FileInode's transitions are relatively isolated and uninteresting. See the comments in FileInode.h for details, but I'll enumerate the currently legal transitions here.
- not loaded ⟶ loading
- not loaded ⟶ materialized (O_TRUNC)
- loading ⟶ loaded
- loading ⟶ materialized (O_TRUNC)
- loaded ⟶ materialized
[TODO: dematerialization]
It is very hard and probably not useful for Eden to try to accurately maintain last-access times for files. In fact, FUSE does not really try:
https://sourceforge.net/p/fuse/mailman/message/34448996/
On a previous version of Eden, I saw some intermittent build failures that looked like this:
rocksdb/src/db/memtable_list.h:40:7: error: redefinition of 'class rocksdb::MemTableListVersion'
rocksdb/src/db/memtable_list.h:40:7: error: previous definition of 'class rocksdb::MemTableListVersion'
The issue was that Eden would occasionally allocate a new inode number for a
nonmaterialized file, and #pragma once
relies on consistent inode numbers to
avoid including the same file twice.

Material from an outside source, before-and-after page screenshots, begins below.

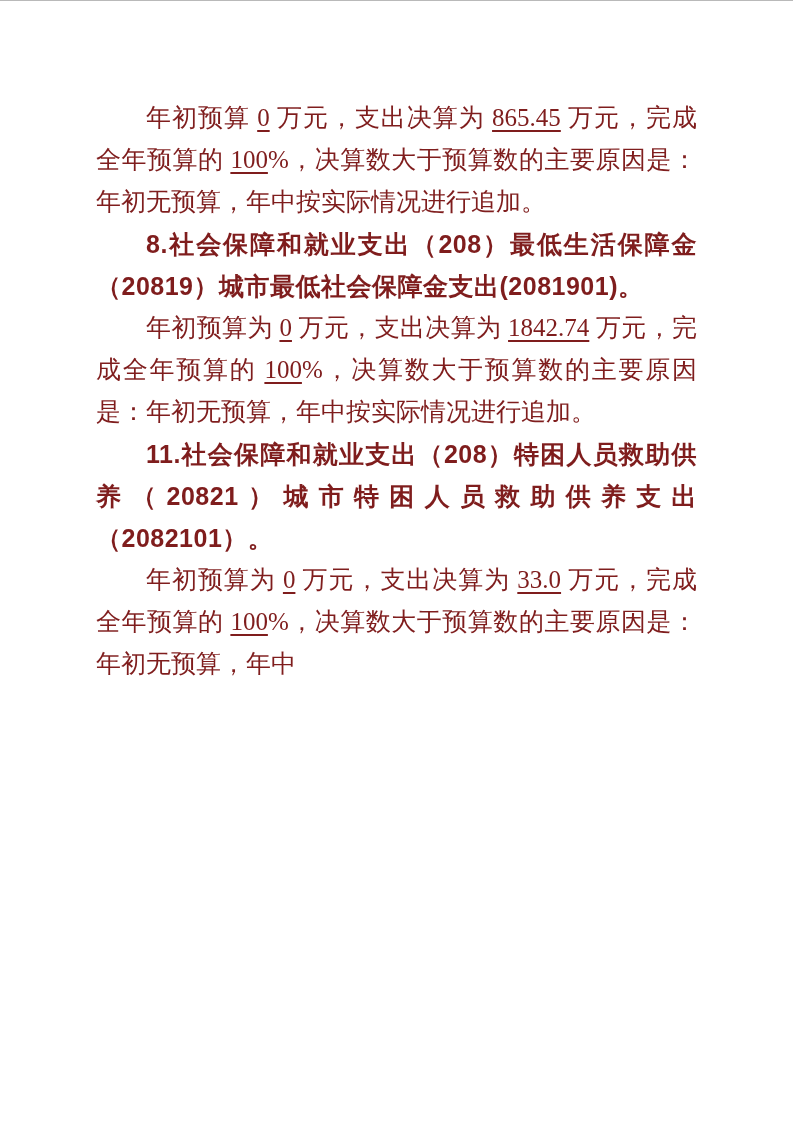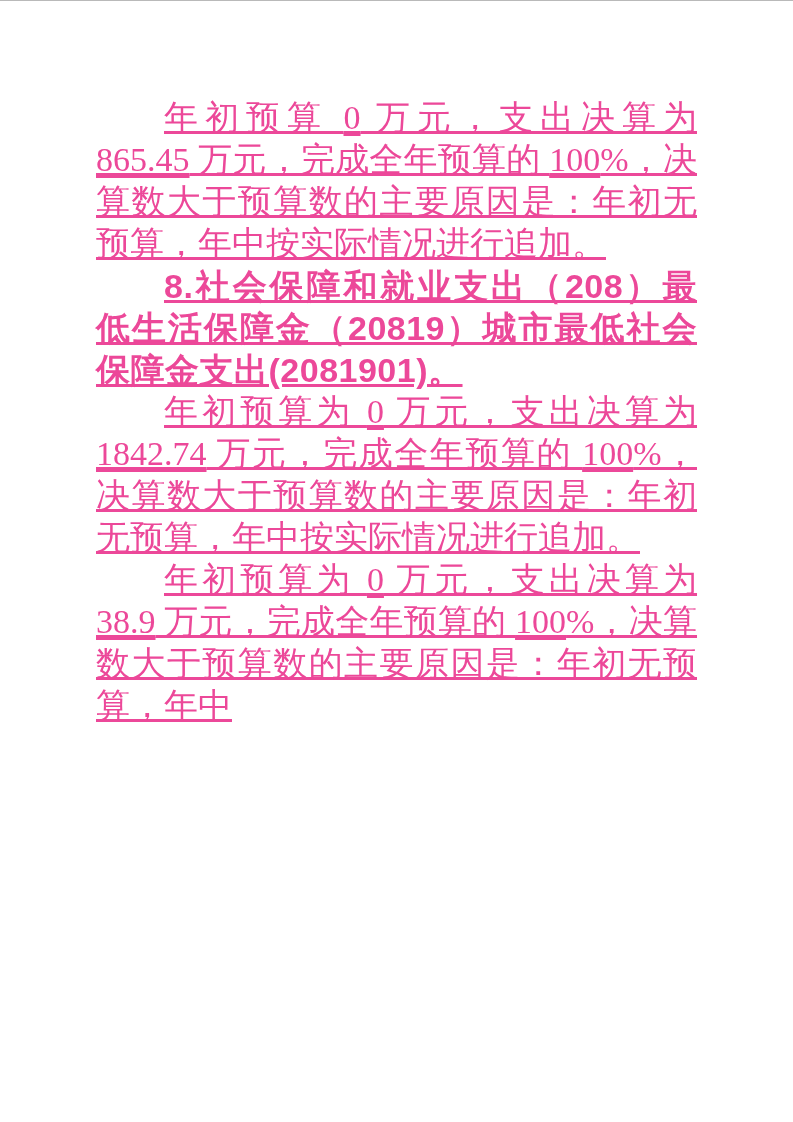"年初预算 0 万元，支出决算为 865.45 万元，完成全年预算的" .doc-body { color: #ec4899 -> #7f1d1d; font-size: 34px -> 25px; text-decoration: underline -> none }
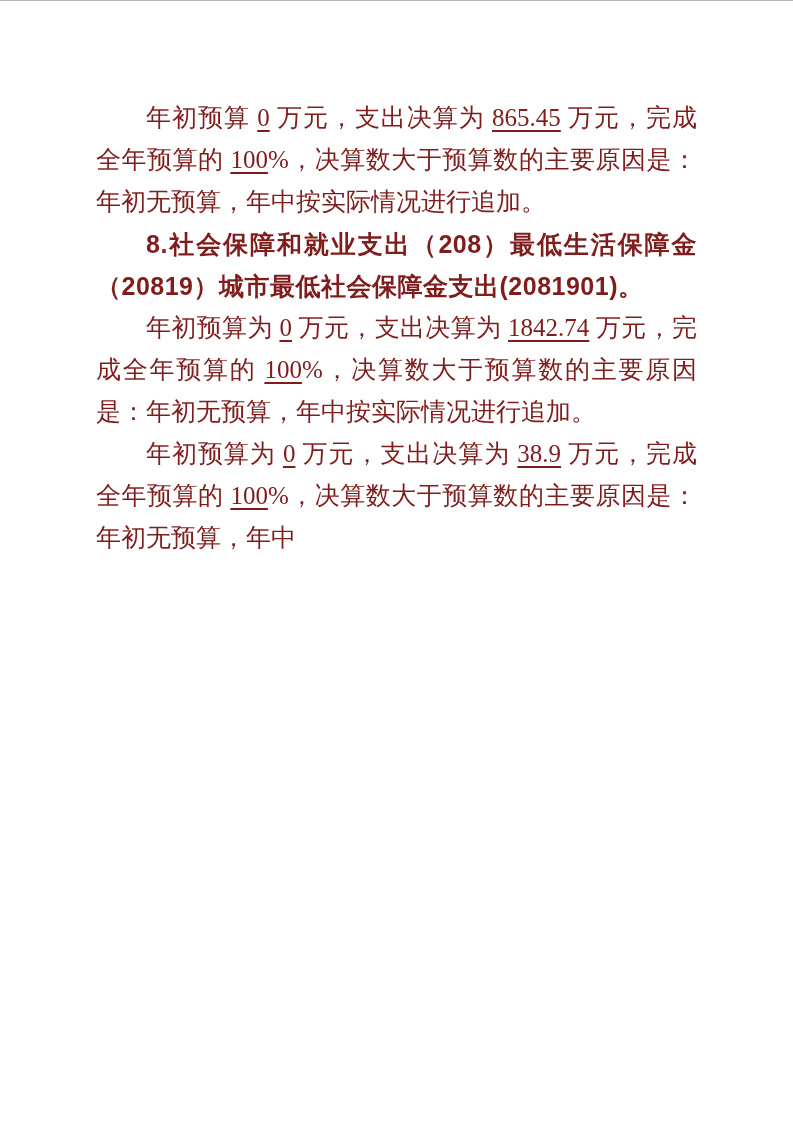"11.社会保障和就业支出（208）特困人员救助供养（20821）城市特困人员救助" p.heading { html: none -> <p><span>11.社会保障和就业支出（208）特困人员救助供养（20821）城市特困人员救助供养支出（2082101）。</span></p> }
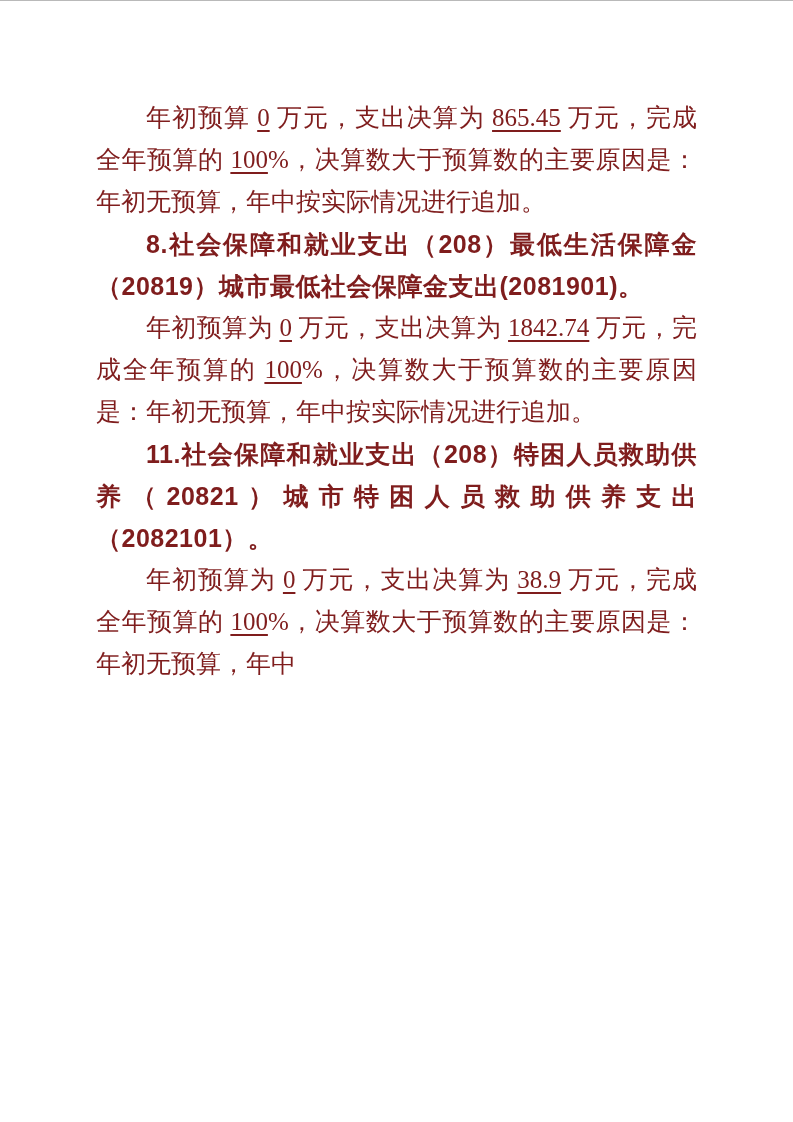"38.9" span.u { text: 38.9 -> 33.0 }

Previously, we had some open questions
about whether Eden really did need to provide 100% consistent inode numbers for
nonmaterialized files, but it seems the answer is yes, at least while the mount
is up (including graceful takeover).
Make uses the filesystem to remember whether to rebuild a target. It does so by comparing the mtime of the target with its dependencies. If the target is newer than all dependency, it is not rebuilt.
For Eden to avoid spurious rebuilds with make projects, it must strive to remember mtimes allocated to unmodified files (and thus presumably the unmodified file's inode number). If checking out from unmodified tree A to tree B forgets that directory's inode numbers and the inode numbers of its children, the mtimes allocated to the source files could appear to advance, causing spurious builds.